++++ DATASET EXTRACT

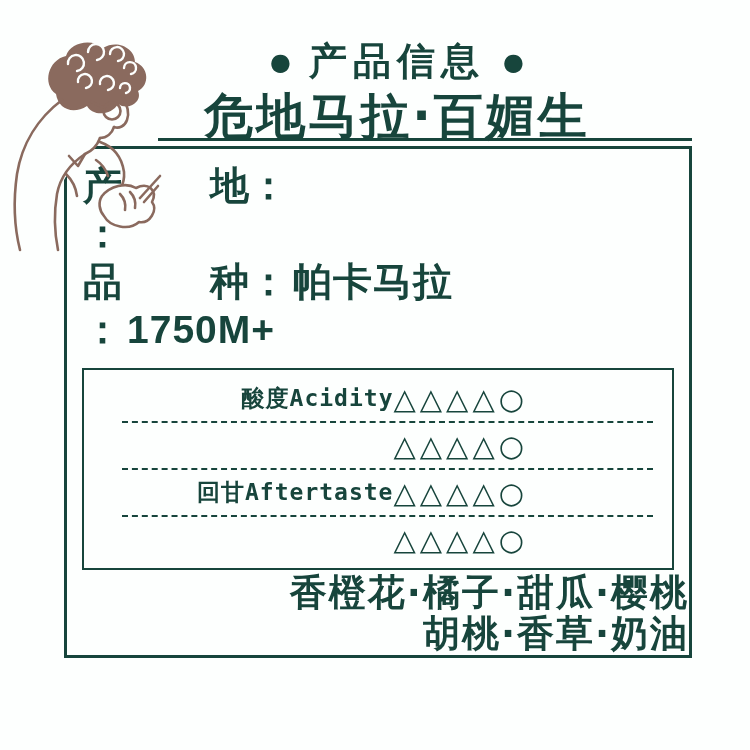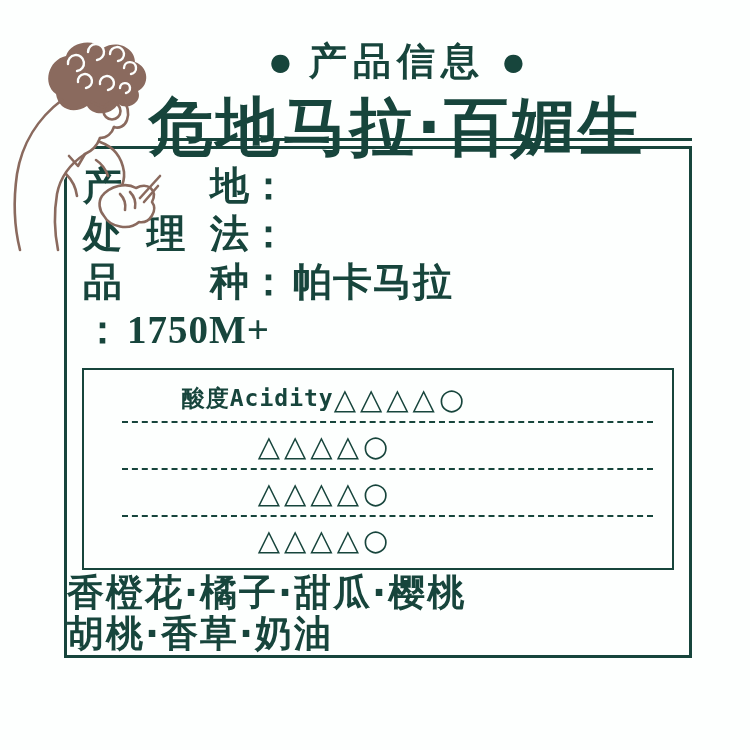"危地马拉·百媚生" .title { font-size: 64px -> 49px }
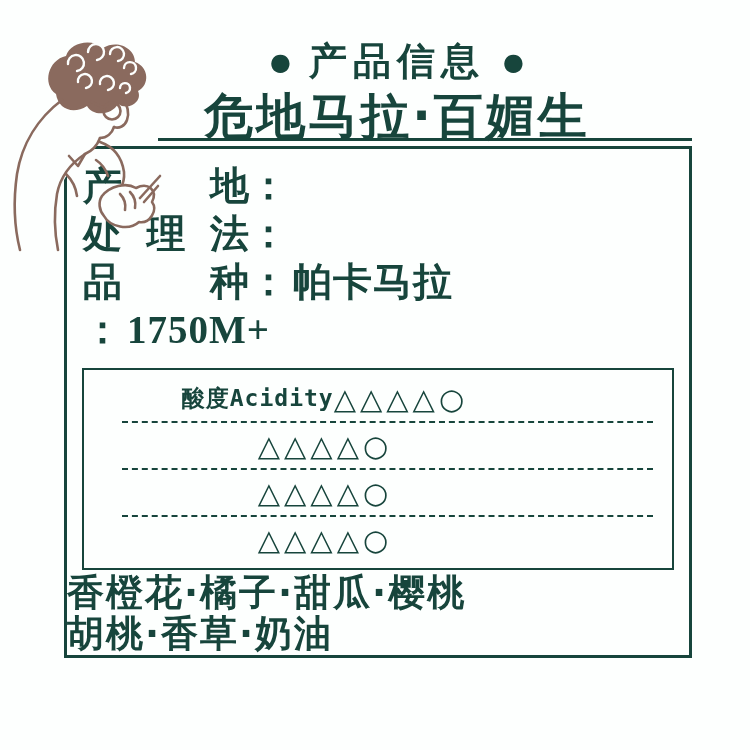"处理法" span.info-label { html: <span>处理法</span> -> none }
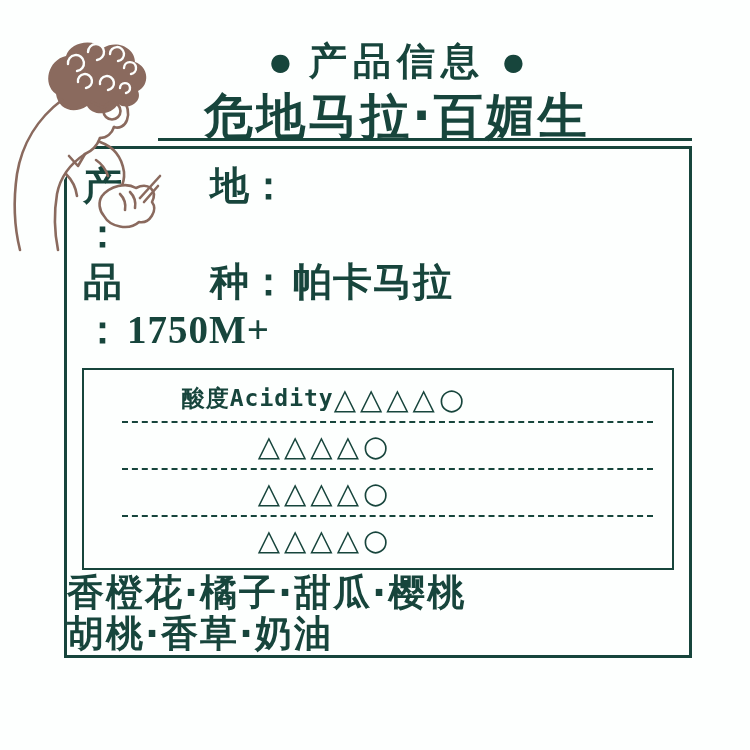"1750M+" .latin-value { font-family: Liberation Serif, serif -> Liberation Sans, sans-serif }
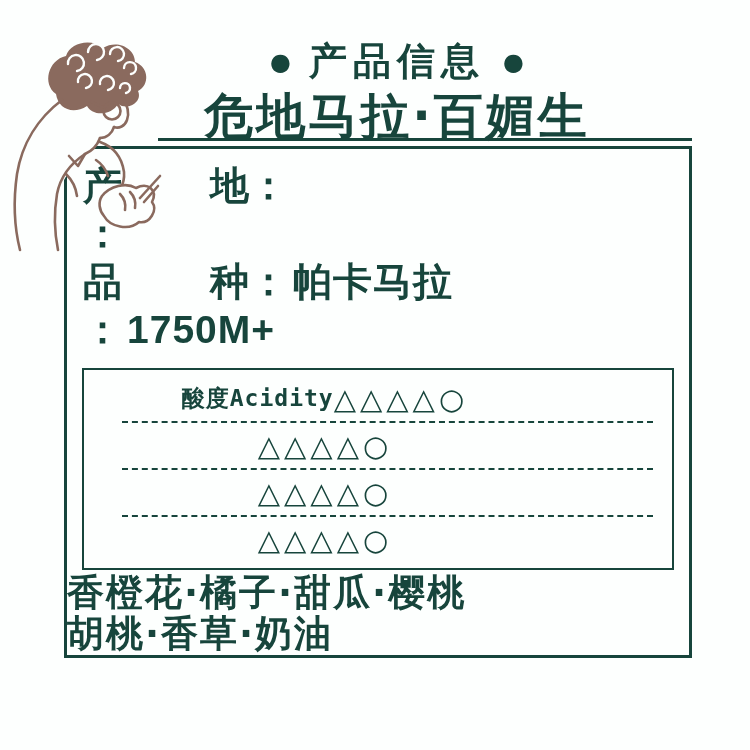"酸度Acidity" .rating-row { justify-content: center -> flex-end }
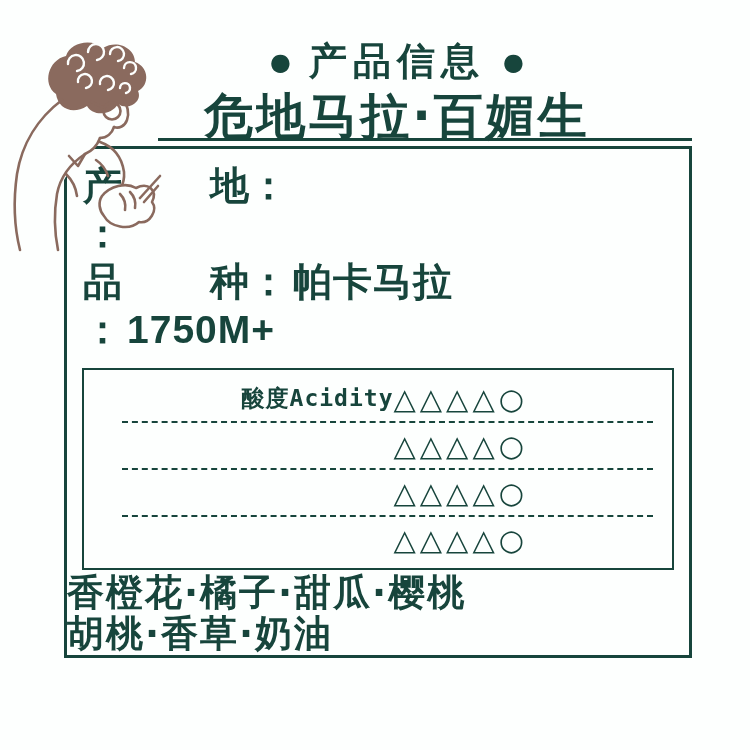"回甘Aftertaste" span.rating-label { html: none -> <span>回甘Aftertaste</span> }
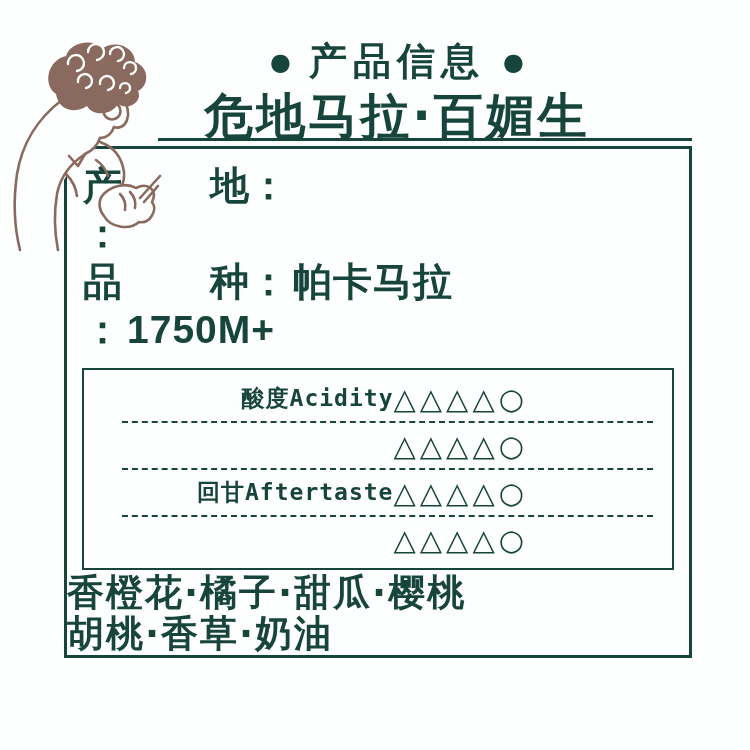"香橙花·橘子·甜瓜·樱桃" .flavors { text-align: left -> right }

++++++++

The reply should hold only the lines running from the top of the records to the line containing "justify-content: center ->", both included, copied exactly with no pictures.

§ TASK SOLUTION:
"危地马拉·百媚生" .title { font-size: 64px -> 49px }
"处理法" span.info-label { html: <span>处理法</span> -> none }
"1750M+" .latin-value { font-family: Liberation Serif, serif -> Liberation Sans, sans-serif }
"酸度Acidity" .rating-row { justify-content: center -> flex-end }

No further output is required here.